Available data:
▼

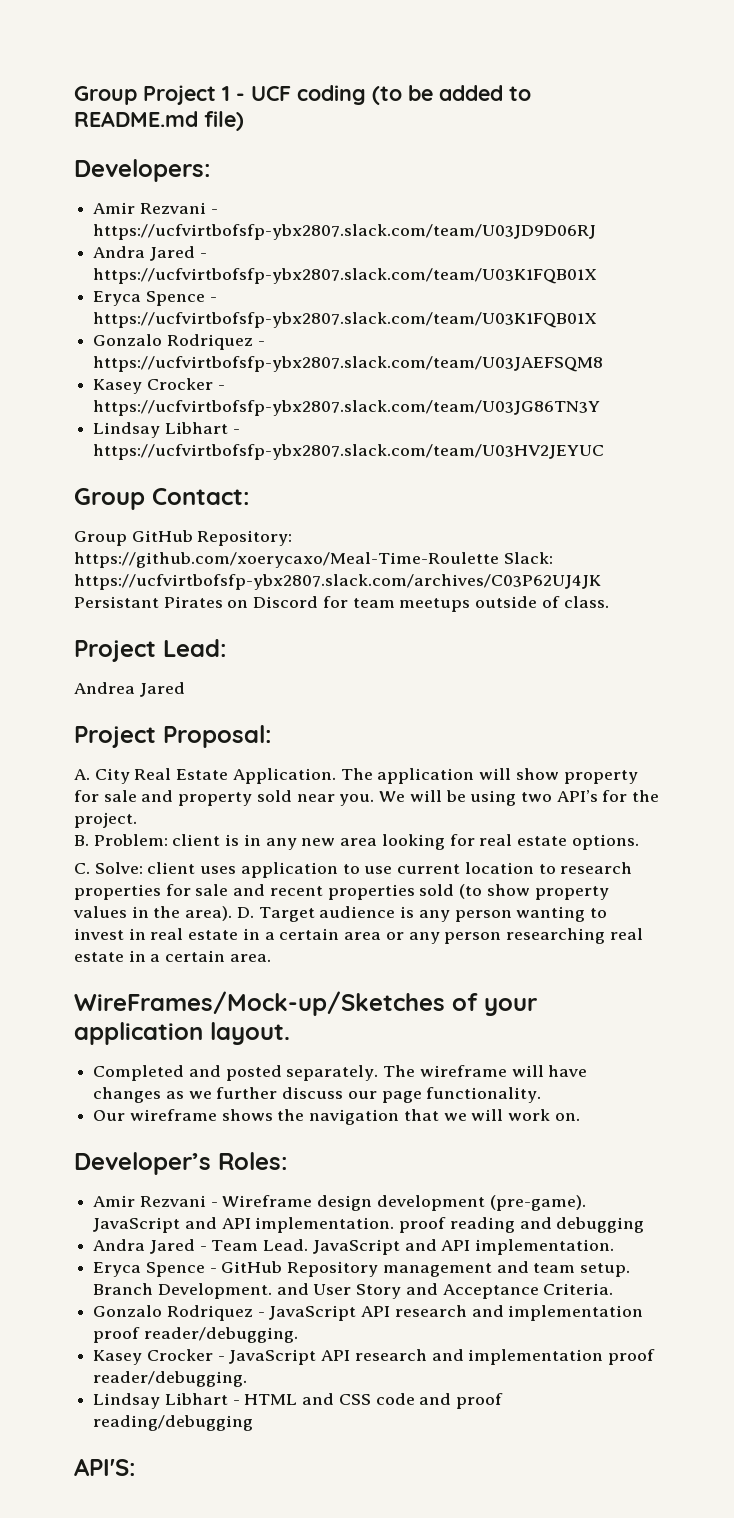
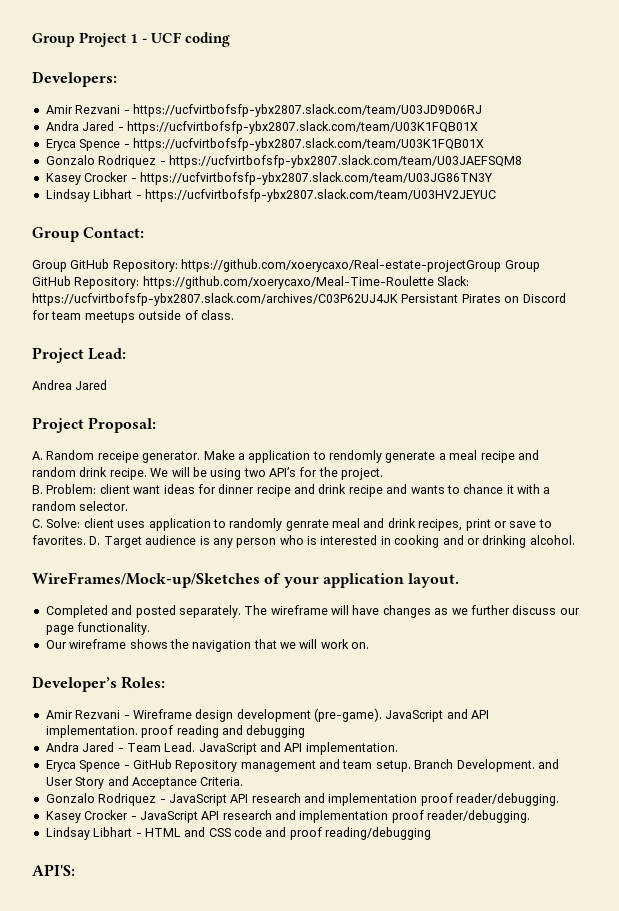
[372,85,531,105] [74,111,244,131] (to be added to README.md file) -> (231, 39) none
(293, 538) none -> [181,259,540,272] [32,276,140,289] https://github.com/xoerycaxo/Real-estate-projectGroup Group GitHub Repository:
[94,768,638,784] [74,790,375,806] City Real Estate Application. The application will show property for sale and property sold near you. -> [46,450,539,463] [32,467,147,480] Random receipe generator. Make a application to rendomly generate a meal recipe and random drink recipe.
[225,834,639,850] is in any new area looking for real estate options. -> [133,484,551,497] [32,501,129,511] want ideas for dinner recipe and drink recipe and wants to chance it with a random selector.
[364,862,633,874] [74,884,609,900] [73,906,233,921] use current location to research properties for sale and recent properties sold (to show property values in the area). -> [229,518,552,531] [32,535,86,545] randomly genrate meal and drink recipes, print or save to favorites.
[516,906,607,922] [74,928,643,944] [74,950,271,962] wanting to invest in real estate in a certain area or any person researching real estate in a certain area. -> [279,535,575,548] who is interested in cooking and or drinking alcohol.

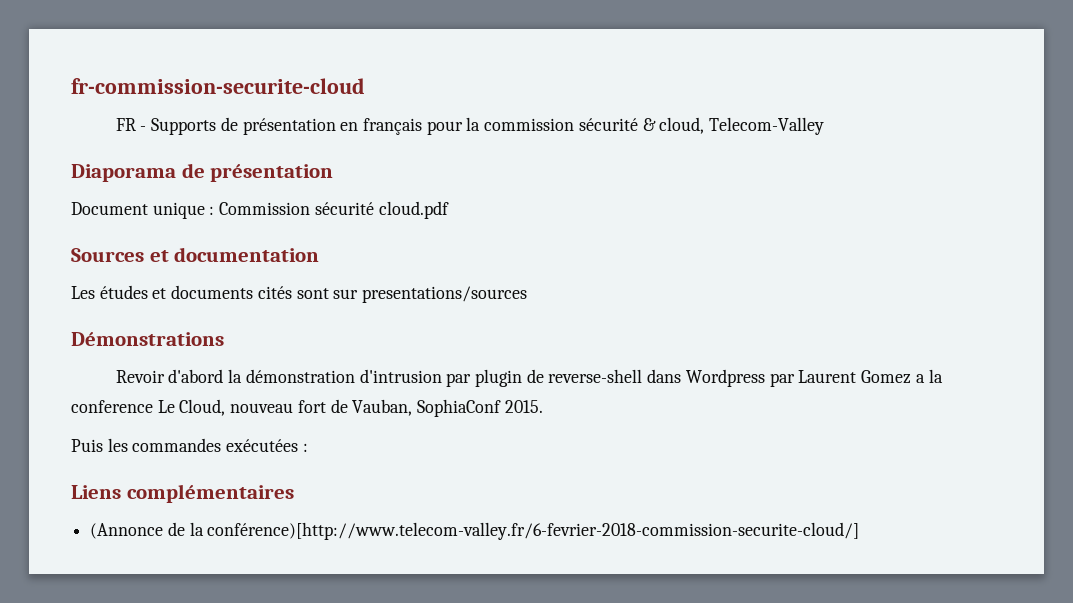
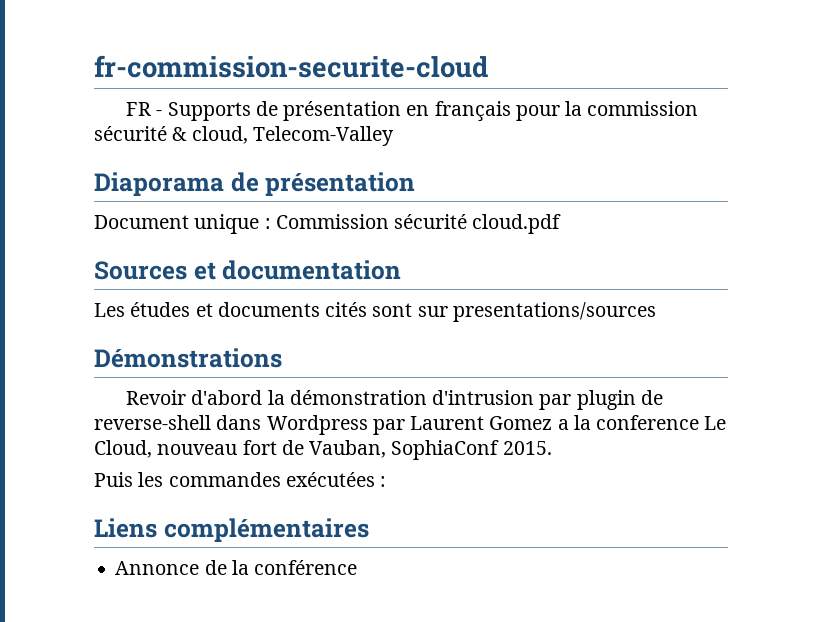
[90,523,164,539] (Annonce -> [115,561,200,575] Annonce
[207,522,860,540] conférence)[http://www.telecom-valley.fr/6-fevrier-2018-commission-securite-cloud/] -> [254,560,358,575] conférence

▲

Copy each line in the entries above where the word "none" shows up.

Result for this task:
[372,85,531,105] [74,111,244,131] (to be added to README.md file) -> (231, 39) none
(293, 538) none -> [181,259,540,272] [32,276,140,289] https://github.com/xoerycaxo/Real-estate-projectGroup Group GitHub Repository:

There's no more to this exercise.